Putting the (Gen AI) Puzzle Together
A Comparative Analysis of FT and NIKKEI’s Approaches to LLMs
The rise and commoditization of Generative AI. What does it mean for publishers?
The rise and commoditization of Generative AI over the last couple of years has put complex strategic decisions and challenges in front of news publishers all over the world. Alongside the significant opportunities for optimization of mundane and repetitive tasks, enabling new use cases and increased focus on high-value activities, there have been sizeable threats as well, some of which brilliantly illustrated by a NIKKEI short film about the ethical and legal issues with Generative AI for (Japanese anime) creators.
The Financial Times and its mother-company Nikkei have not been an exception to both opportunities and threats.

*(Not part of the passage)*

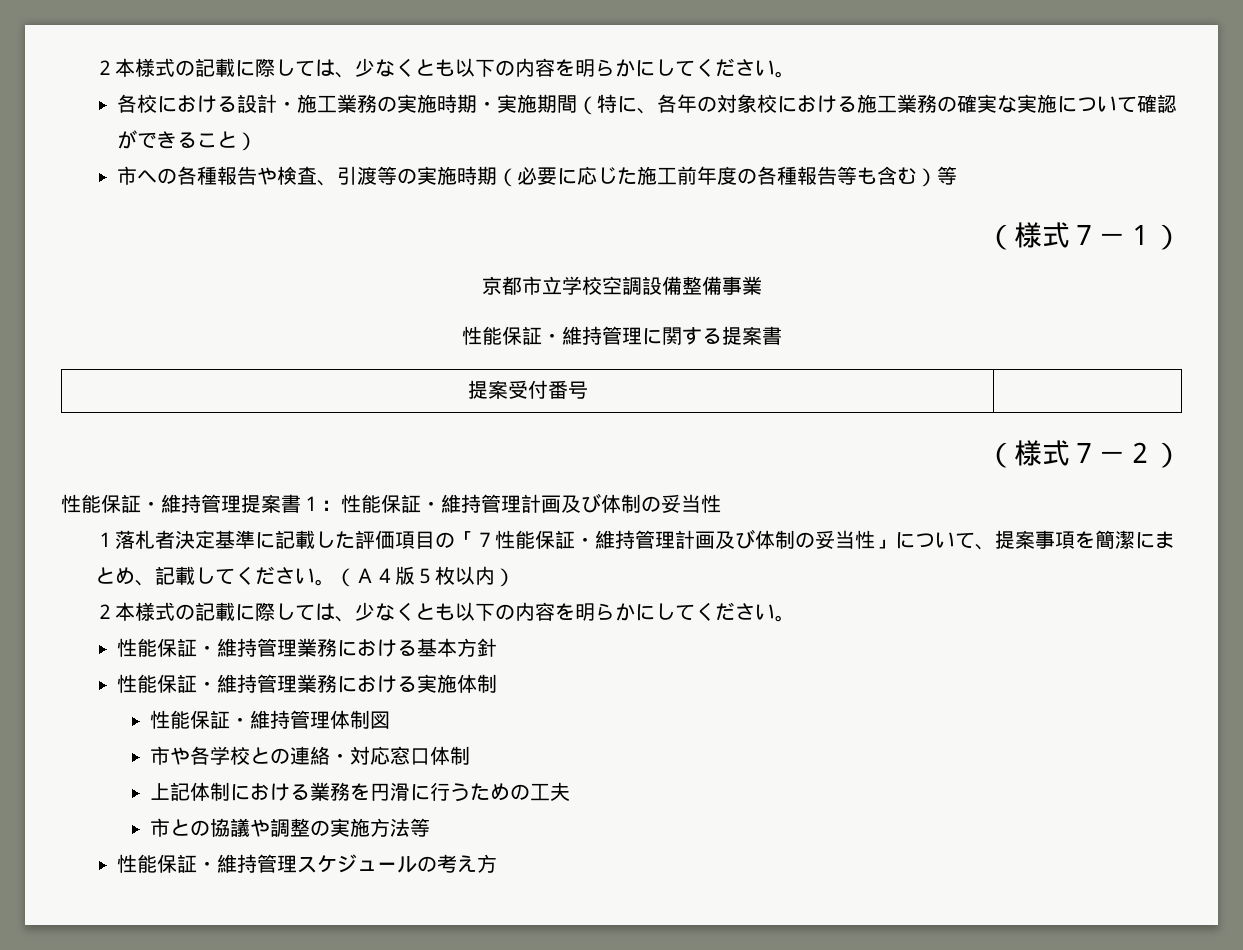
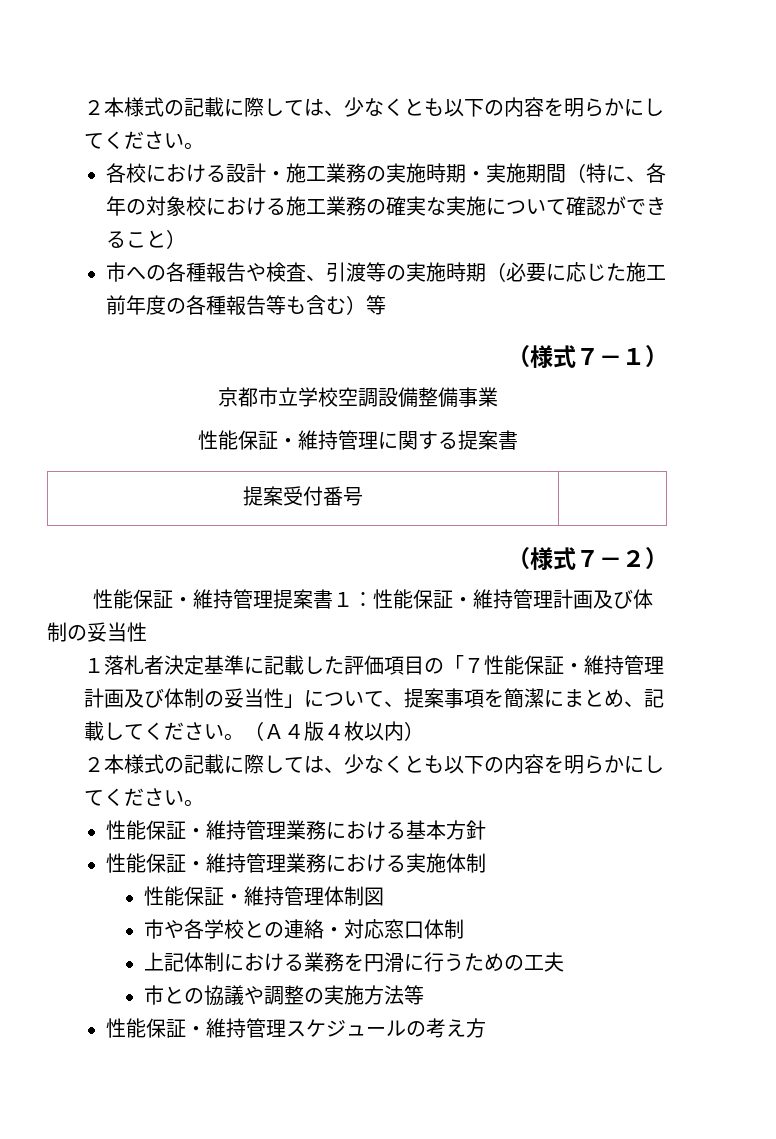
- （Ａ４版５枚以内）
+ （Ａ４版４枚以内）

Both companies have done research and experimentation and have started releasing user-facing features utilising the power of Generative AI. Their approaches have been different and each one has been aligned to the specific situation of the publisher. The teams at the FT and Nikkei have had an active exchange of knowledge and learnings, which has helped build on top of each other’s efforts.
In April 2024, Nikkei issued a press release, announcing internally built and trained Nikkei Language Models (NiLM). NiLM is a series of LLMs, specialising in economic and financial information, trained on 40 years’ worth of content of Nikkei group titles and being among the largest and highest quality LLMs in Japanese. In November 2023 Nikkei released Minutes by NIKKEI — a new digital media outlet, targeted to younger audiences, which aims to “allow you to understand world trends in just three minutes a day” and builds on top of NIKKEI Tailor, an AI Newsroom Technology.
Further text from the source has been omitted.